Records for this task.
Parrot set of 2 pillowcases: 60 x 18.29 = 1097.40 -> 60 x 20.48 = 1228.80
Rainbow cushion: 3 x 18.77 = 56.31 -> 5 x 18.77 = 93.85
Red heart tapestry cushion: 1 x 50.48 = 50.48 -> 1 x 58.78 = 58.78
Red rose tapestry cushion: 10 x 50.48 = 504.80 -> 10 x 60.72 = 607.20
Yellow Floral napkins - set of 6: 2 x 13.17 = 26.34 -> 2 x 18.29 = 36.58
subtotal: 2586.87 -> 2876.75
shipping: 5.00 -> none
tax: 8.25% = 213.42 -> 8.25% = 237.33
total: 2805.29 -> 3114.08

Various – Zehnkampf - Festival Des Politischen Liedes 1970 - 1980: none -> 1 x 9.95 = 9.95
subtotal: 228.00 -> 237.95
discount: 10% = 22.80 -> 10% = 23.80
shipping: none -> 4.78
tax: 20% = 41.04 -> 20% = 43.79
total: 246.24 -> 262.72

* * *

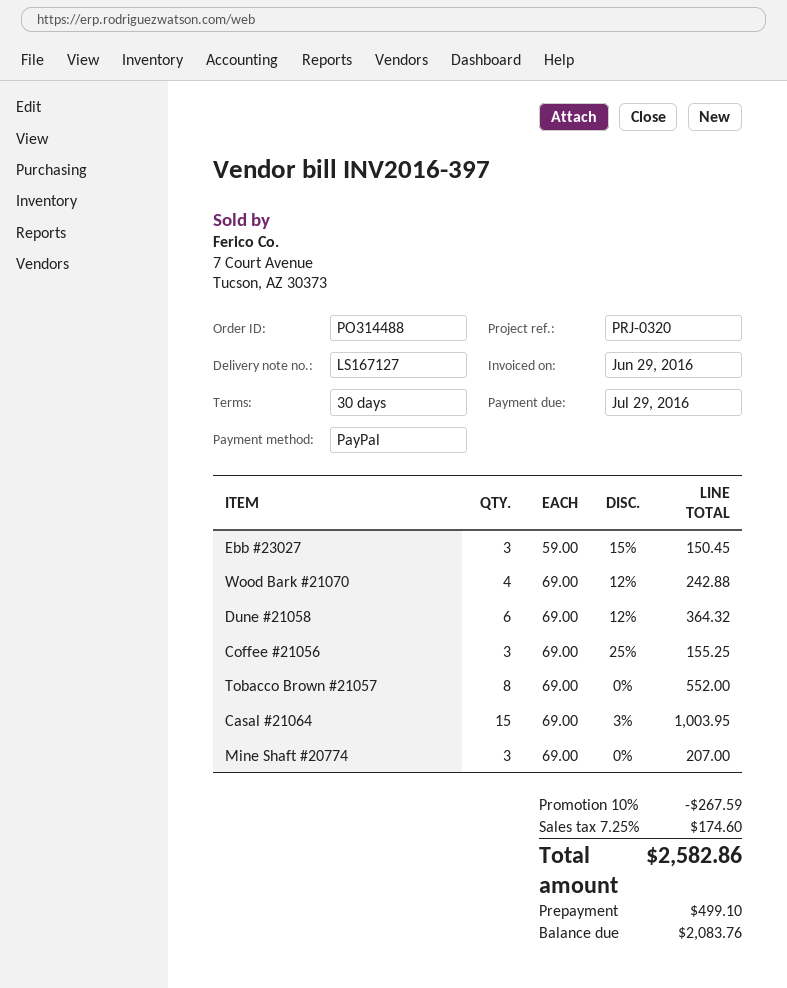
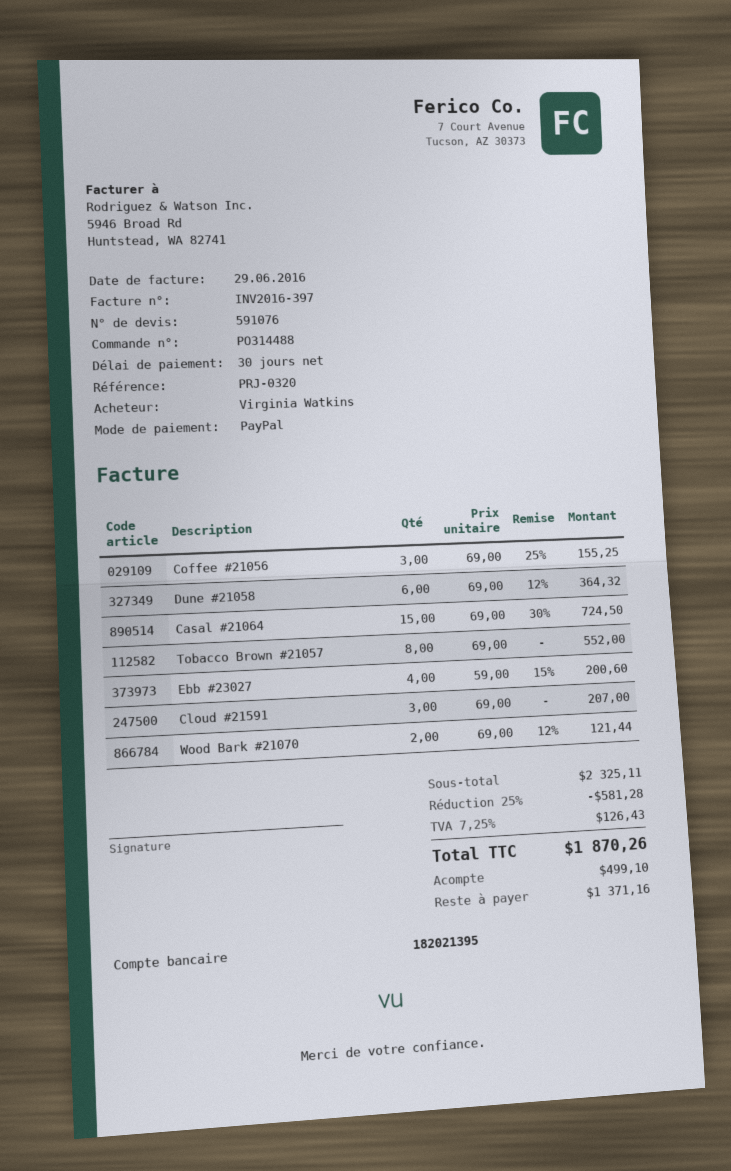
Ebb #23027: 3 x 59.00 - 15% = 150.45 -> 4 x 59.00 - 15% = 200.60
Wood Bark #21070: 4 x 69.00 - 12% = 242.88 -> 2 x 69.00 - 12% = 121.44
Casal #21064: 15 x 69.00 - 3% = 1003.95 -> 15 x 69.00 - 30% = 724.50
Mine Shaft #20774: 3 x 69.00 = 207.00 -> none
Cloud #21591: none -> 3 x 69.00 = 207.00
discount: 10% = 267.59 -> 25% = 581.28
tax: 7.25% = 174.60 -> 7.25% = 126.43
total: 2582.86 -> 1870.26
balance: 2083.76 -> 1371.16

Aim of the task. From the records above, copy every line that holds the word "subtotal".

Result of the exercise.
subtotal: 2586.87 -> 2876.75
subtotal: 228.00 -> 237.95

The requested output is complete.